Undiagnosed Strep Infections and the Risk of Losing a Limb

Strep Throat Misdiagnosis and AmputationsThere have been a handful of stories in the news lately about people who have undergone amputations because of strep infections. Three in particular stand out:

  • A Michigan father lost his fingers and toes.
  • A Tennessee woman also lost fingers and toes.
  • A 6-year-old competitive dancer in Ohio lost her left leg.

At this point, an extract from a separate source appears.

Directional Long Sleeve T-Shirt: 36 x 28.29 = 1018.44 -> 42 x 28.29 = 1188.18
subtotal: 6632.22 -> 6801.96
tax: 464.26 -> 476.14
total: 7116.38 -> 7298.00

What happened to these people is rare: the overwhelming majority of men, women and children who develop strep throat will be diagnosed in time, and will be cured of the infection through antibiotics. It is the rarity of these cases, however, that landed them in the news in the first place, and we are likely to see more stories popping up over the next few weeks. We want to go through what happened and why, and help you understand the symptoms of strep better so you can avoid these complications.

How strep bacteria can infect other body parts

What happened in each of these cases is that the streptococcus bacteria spread from the throat and tonsils to other parts of the body via the bloodstream. The bloodstream infection then triggers sepsis, a dangerous reaction of your body to the infection. If left untreated, sepsis can develop into septic shock.

When the body goes into septic shock, its organs begin to malfunction and shut down. This, in turn, causes less blood to flow to the rest of the body. In some cases, this can lead to the death of the tissue: this is what happened to the Michigan father and the woman from Tennessee. The young dancer, however, developed a different condition as a result of the infection: necrotizing fasciitis.

Necrotizing fasciitis is a form of tissue death, but not all tissue death is caused by necrotizing fasciitis, an infection “the fascia, which are connective bands of tissue that surround muscles, nerves, fat, and blood vessels. The infection also damages the tissues next to the fascia.”

More common effects of undiagnosed strep

Just because most people will not face amputation does not mean that undiagnosed strep poses no risks. The Mayo Clinic lists these possible complications from undiagnosed strep infections:

  • Kidney inflammation
  • Rheumatic fever
  • Middle ear infections
  • Sinus infections
  • Scarlet fever

There may also be a link between strep infections and condition “called pediatric autoimmune neuropsychiatric disorder associated with group A streptococci (PANDAS). PANDAS is a term used to describe certain children whose symptoms of neuropsychiatric conditions, such as obsessive-compulsive disorder or tic disorders, are worsened by strep infection.”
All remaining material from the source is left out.